El mensajero hacía apenas una hora que partió.
Llegó a casa, tomó el mortero. Sábila, romero, en una balanza tres partes de sangre de rana, en el caldero ya hierve el cráneo de un recién nacido, un poco más allá una tablilla, algunas palabras mágicas, aquellas letras que llaman efesias y que nadie conoce su significado. Un poco de moli machacado y tostado a fuego fuerte. Coge el cuchillo de sacrificio, se pincha el dedo, unas gotas de su inmortalidad caen sobre la mezcla, ahora endulza con leche y miel. Tamiza el sabor con vino aguado. Toma el manto y un caballo. Sale a toda prisa.

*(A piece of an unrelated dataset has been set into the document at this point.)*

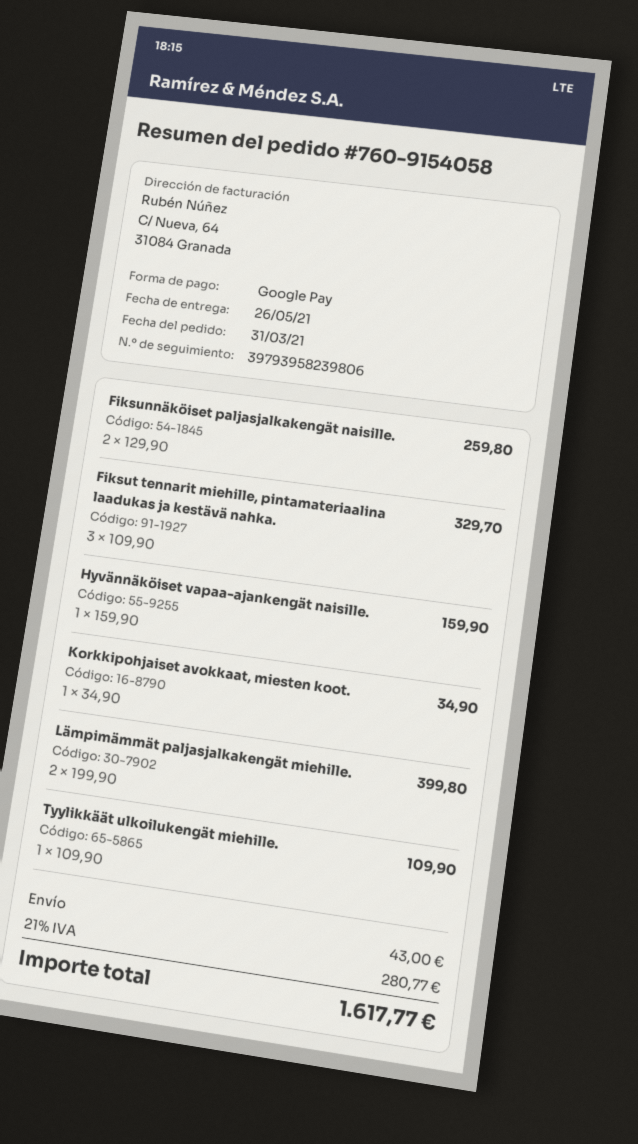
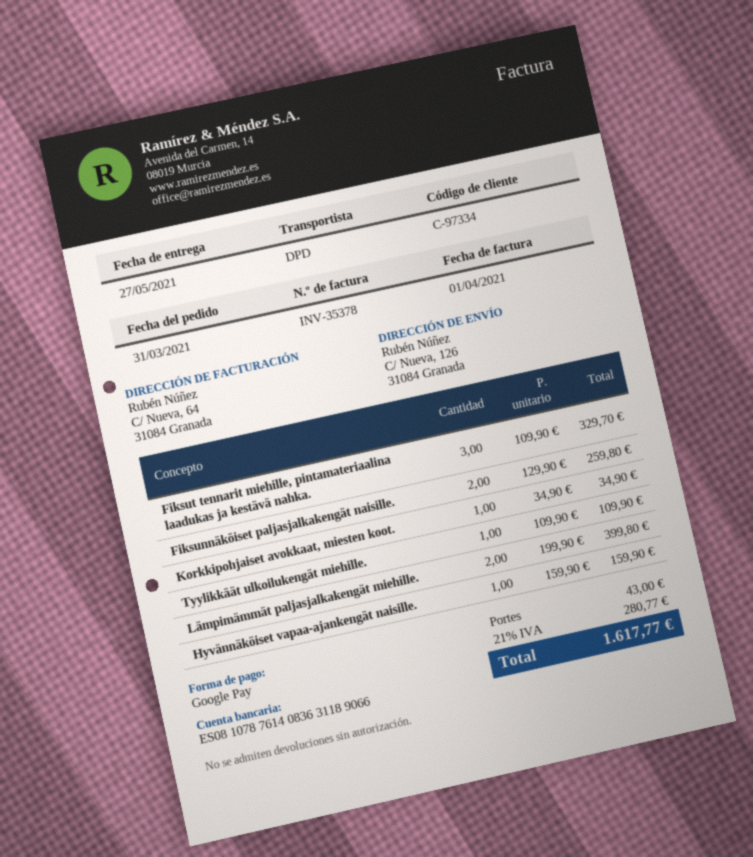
delivery date: 2021-05-26 -> 2021-05-27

Paris hacía apenas una hora y media que había mandado un mensajero en busca de Enone. Sabía, desde la decisión que le cambió la vida, aquella que dio como resultado una guerra, la destrucción de su pueblo y la desgracia para su familia, que su suerte dependía del amor que quedara albergado en las entrañas de Enone. Confiaba con las fuerzas del que se agarra a la raíces de la vida. El veneno comenzaba a extender sus ramas y a crear sus propias conexiones en el cuerpo de Paris. Hacía apenas hora y media que había partido un mensajero en busca de Enone. Y las manos del desesperado comenzaban a soltar las raíces de la vida. Confiaba aún en que Amor y Compasión llamarían a las puertas de la que una vez fue su amada. Hacía casi dos horas que un mensajero había abandonado Palacio, cuando ya no hubo nada que hacer. El veneno había conquistado territorios, anexionado órganos, destruido materia y había plantado su bandera en el corazón de Paris. Habían pasado un poco más de dos horas, cuando un manto ondeando a lomos de un caballo escuálido llegaba. Enone descabalgó para ver a Paris blanquecino, con la nariz puntiaguda, los ojos casi fuera de sus órbitas y su rostro doloroso. Se arrodilló y con su mano izquierda, como tantas veces había hecho antes, corrió los párpados violáceos del que aún amaba. En ese momento se dio cuenta del dolor, la muerte del rencor, había resucitado el amor. Paris había muerto y con la varita de sus elecciones había tocado a muerte a todos cuantos le rodeaban. Ella había fracasado, ya no sería el antídoto de su muerte, y pensó que no quería ser vestigio vivo de aquella historia. Y en aquel momento prefirió la eternidad a la vida. Sin pensarlo, se lanzó a la pira, que ya ardía, esperando recubrir con la inmortalidad que solo la historia concede el cuerpo exánime del causante de la destrucción de Troya: Paris.